Con una terza mano quella di Sace il 30 dicembre ha concesso la garanzia su crediti in bonis di Mps e della sua controllata Mps capital services, offrendole ha calcolato la Stampa di liberare 400 milioni di euro di accantonamenti. Questo mentre si aspetta ancora che la quarta mano, quella di azionista di controllo, definisca chiaramente l’ammontare dell’aumento di capitale. Poi bisogna contare che se si dovesse davvero arrivare al matrimonio con Unicredit potrebbero servire fino ad altri 1,2 miliardi di euro per finanziare il fondo esuberi, visto che le uscite anticipate sarebbero circa 6mila.

Il rovesciamento

Nel frattempo però oltre al conto salato per i contribuenti, continuano a crescere anche le variabili di cui tenere conto.

A metà di dicembre l’ex ministro, ex deputato a Siena Padoan ha iniziato a incontrare alcuni degli azionisti.

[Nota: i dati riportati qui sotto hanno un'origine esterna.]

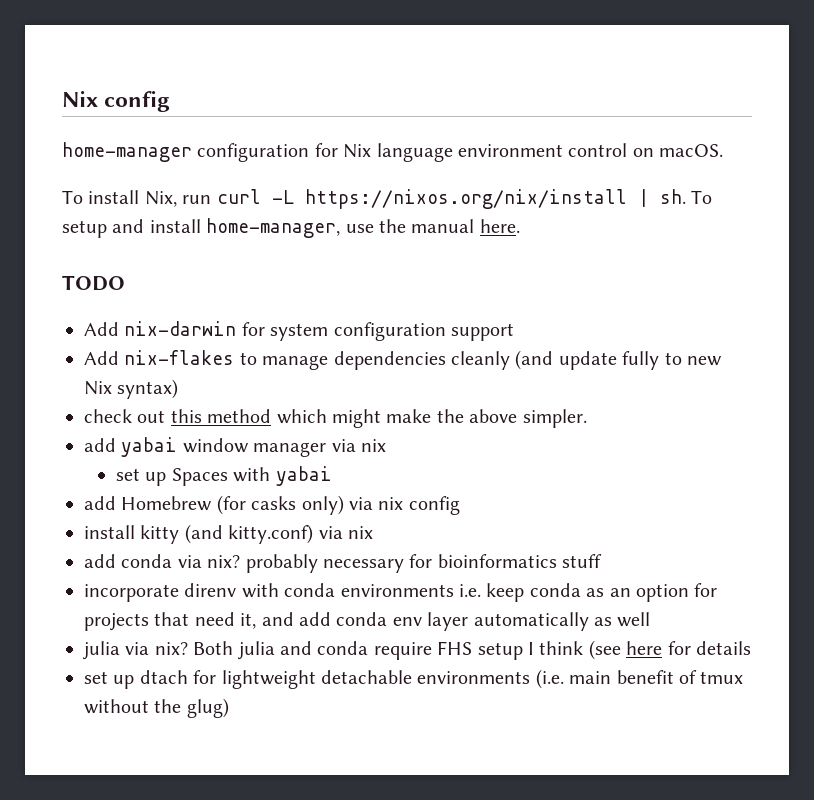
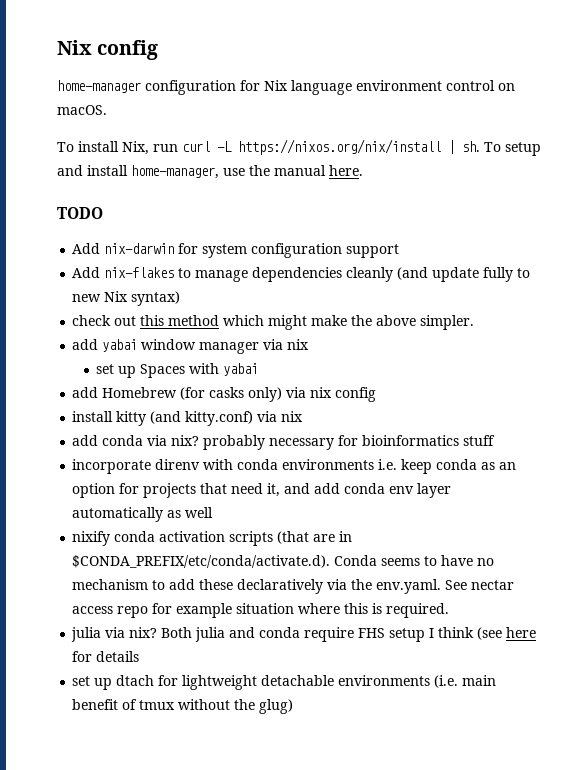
+ nixify conda activation scripts (that are in $CONDA_PREFIX/etc/conda/activate.d). Conda seems to have no mechanism to add these declaratively via the env.yaml. See nectar access repo for example situation where this is required.

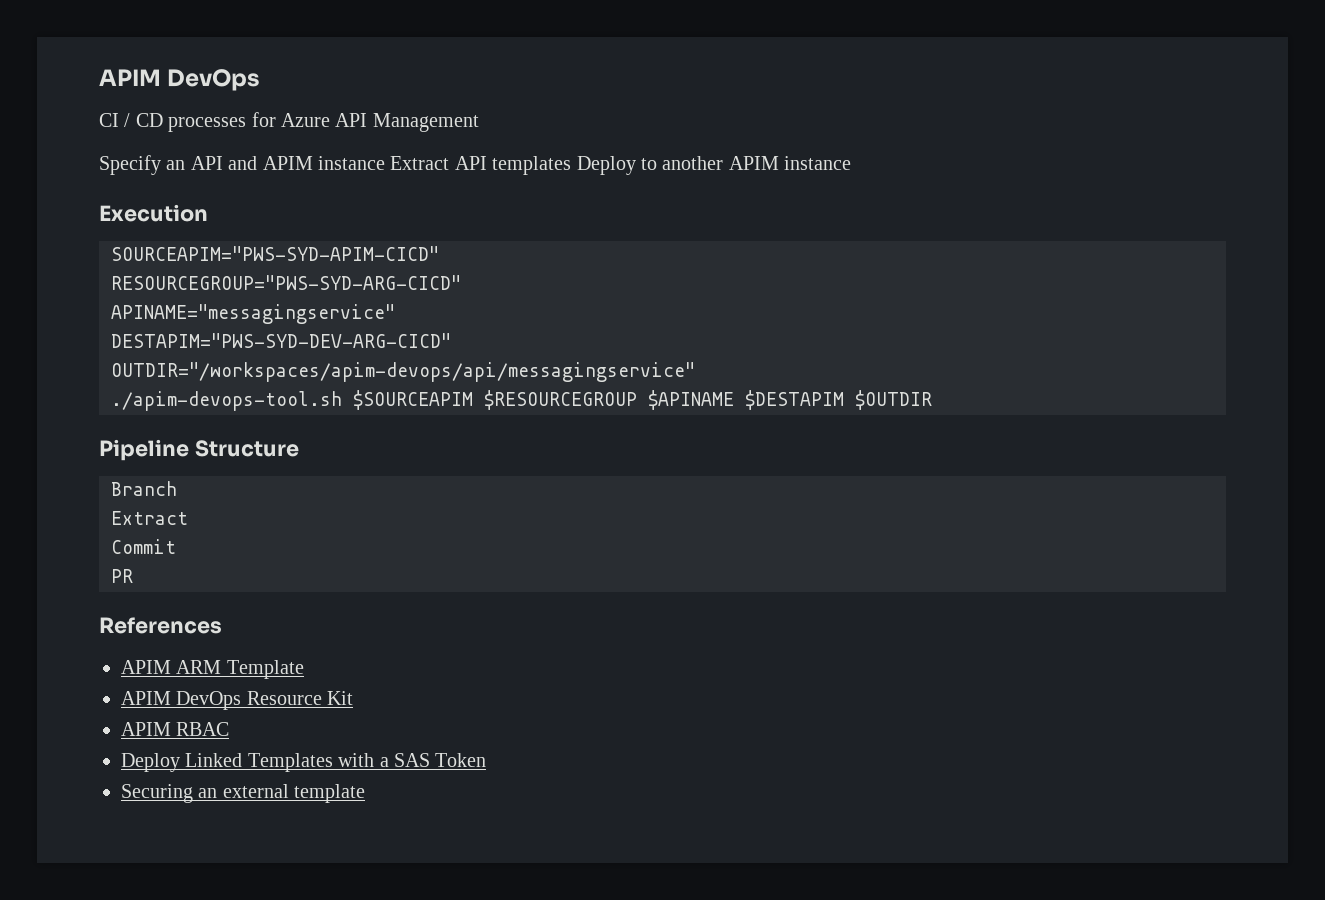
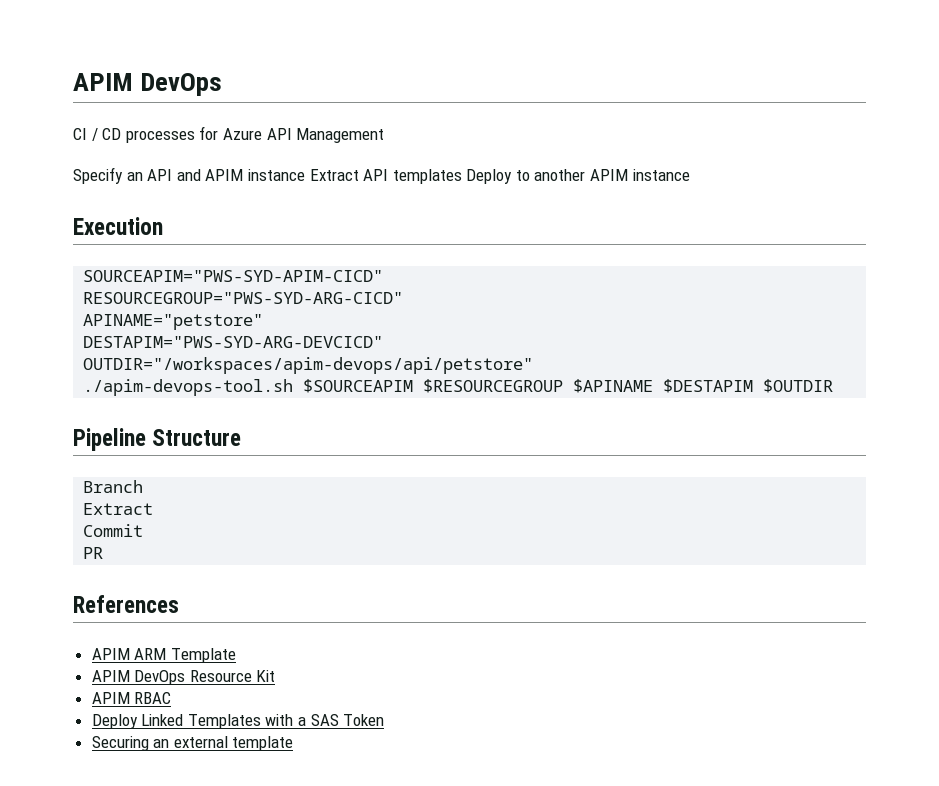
- APINAME="messagingservice"
- DESTAPIM="PWS-SYD-DEV-ARG-CICD"
- OUTDIR="/workspaces/apim-devops/api/messagingservice"
+ APINAME="petstore"
+ DESTAPIM="PWS-SYD-ARG-DEVCICD"
+ OUTDIR="/workspaces/apim-devops/api/petstore"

La Delfin di Leonardo Del Vecchio, il presidente di ExilorLuxottica, azionista anche di Mediobanca e di Generali, che ha in mano l’1,9 per cento della banca è pronta a un voto contrario in nome della richiesta di una strategia industriale. E chiede anche una governance che rispecchi più direttamente gli azionisti. A fondazione Cariverona il no non è così netto, ma l’ente azionista all’1,8 per cento, guarda soprattutto sull’andamento del titolo, crollato nei giorni successivi all’annuncio dell’abbandono di Mustier e in corrispondenza alle indiscrezioni su una possibile acquisizione di Mps. 

In un rovesciamento di ruoli Padoan si è trovato le fondazioni, spesso accusate di portare la politica dentro il mondo bancario, a chiedere all’ex politico garanzie di mercato.